We find 66-year-old Jane Khumalo holding tightly to her kitchen door while a clutch of scrawny chicks scurries past her bare feet to peck for nibbles on the floor.

She winces with each step from the sore on her foot and a burn on her sole, which she sustained when she stepped on a hot two-plate stove that she keeps on the floor for cooking and warmth. The two skirts she is wearing are soiled.

Khumalo is diabetic and lives with her son and her grandson in Mandela Ext 21 in Etwatwa, near Daveyton, in Ekurhuleni.

It is people like Khumalo who inspired 22 women in the area to come together and provide assistance to the elderly who are in desperate need of support in their daily lives.

Lindiwe Yeni says they were aware of an elderly woman who was locked in a house the whole day because there was no one to look after her when her child went to work.
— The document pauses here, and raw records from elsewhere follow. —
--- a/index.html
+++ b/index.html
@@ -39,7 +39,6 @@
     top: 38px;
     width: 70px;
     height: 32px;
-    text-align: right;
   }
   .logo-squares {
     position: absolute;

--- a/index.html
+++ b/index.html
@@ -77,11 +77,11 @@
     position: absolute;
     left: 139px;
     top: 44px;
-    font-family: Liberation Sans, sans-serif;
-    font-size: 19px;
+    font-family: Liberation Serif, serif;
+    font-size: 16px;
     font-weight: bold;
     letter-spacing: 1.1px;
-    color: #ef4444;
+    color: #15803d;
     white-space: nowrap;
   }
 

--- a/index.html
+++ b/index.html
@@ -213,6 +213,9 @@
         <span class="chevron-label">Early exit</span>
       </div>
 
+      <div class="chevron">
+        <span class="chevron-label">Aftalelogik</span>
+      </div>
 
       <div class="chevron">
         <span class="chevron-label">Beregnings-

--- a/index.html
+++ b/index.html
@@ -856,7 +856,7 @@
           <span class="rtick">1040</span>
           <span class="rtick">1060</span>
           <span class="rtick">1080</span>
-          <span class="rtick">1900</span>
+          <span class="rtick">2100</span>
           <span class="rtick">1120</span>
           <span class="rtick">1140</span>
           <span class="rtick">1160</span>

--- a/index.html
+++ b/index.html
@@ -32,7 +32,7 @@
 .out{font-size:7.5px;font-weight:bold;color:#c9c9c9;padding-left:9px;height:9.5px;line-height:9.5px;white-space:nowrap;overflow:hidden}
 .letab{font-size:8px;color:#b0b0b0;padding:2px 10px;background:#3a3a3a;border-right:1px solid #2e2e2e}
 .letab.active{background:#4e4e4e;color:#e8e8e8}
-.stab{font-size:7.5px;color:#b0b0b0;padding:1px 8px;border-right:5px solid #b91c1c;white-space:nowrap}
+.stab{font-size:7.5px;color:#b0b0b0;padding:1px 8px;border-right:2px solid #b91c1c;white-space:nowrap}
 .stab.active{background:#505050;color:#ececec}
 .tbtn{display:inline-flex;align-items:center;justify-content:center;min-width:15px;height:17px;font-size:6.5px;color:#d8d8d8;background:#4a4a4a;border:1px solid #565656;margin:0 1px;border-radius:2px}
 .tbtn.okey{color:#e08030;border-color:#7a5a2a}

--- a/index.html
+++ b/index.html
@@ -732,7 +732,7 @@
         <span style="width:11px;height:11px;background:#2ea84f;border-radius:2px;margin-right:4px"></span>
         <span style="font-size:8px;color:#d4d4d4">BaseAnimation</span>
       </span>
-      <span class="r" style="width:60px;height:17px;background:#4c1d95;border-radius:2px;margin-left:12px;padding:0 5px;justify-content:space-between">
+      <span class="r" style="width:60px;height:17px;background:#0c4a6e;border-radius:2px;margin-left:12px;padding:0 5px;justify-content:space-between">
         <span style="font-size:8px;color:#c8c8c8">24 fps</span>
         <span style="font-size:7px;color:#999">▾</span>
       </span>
“Some live alone, with no family or support system to assist them. In other families you find a woman who is bed-ridden and only has her son or grandson to look after her,” she said. “Others have been abandoned and neglected.  It broke my heart. We thought, ‘what can we do to assist them?’”

She says last year she and a group of women in her neighbourhood, which covers ward 66 and 67, started contributing R20 each week to buy food to cook a warm meal for the elderly they had identified in their area.

“We also get assistance from our family members and some family members of the elderly we assist,” said Ncendiswa Mqungquthu, who is a trained caregiver, adding that they have about 16 senior citizens who they visit each week.

“We bath them, we clean for them and also take them for their clinic and hospital appointments. We ensure that they take their medication as prescribed by the doctors.

“I’m young, healthy and unemployed, so I thought why not help my community? I also have a grandmother, it could have been her in this situation.”

Sonto Maphanga says they come together at a house a few doors away from Yeni’s home, where they cook the meals and teach the elderly sewing, knitting, and arts and crafts.

Until recently the group was using a local church.

The women have big plans for their community. They have registered as non-profit organisation, Siyanqoba Community Care Centre, and say they want to convert the house they use   into a home for the elderly.

“We don’t have an old age home here in Etwatwa. Some of the elderly we help need to be in a place of care,” said Yeni.

Walter Skhosana is grateful for the support the women give him and his mother Nesta. They bath her and ensure that she does not miss her clinic and hospital visits.

Nesta, 65, has difficulty moving and her hearing is also getting poorer. Having suffered a stroke, which left her right hand paralysed, Nesta relies on Walter for assistance.

“I’m so thankful for their help. It is something that I would not be able to do. I do everything in the house, but this…” he said.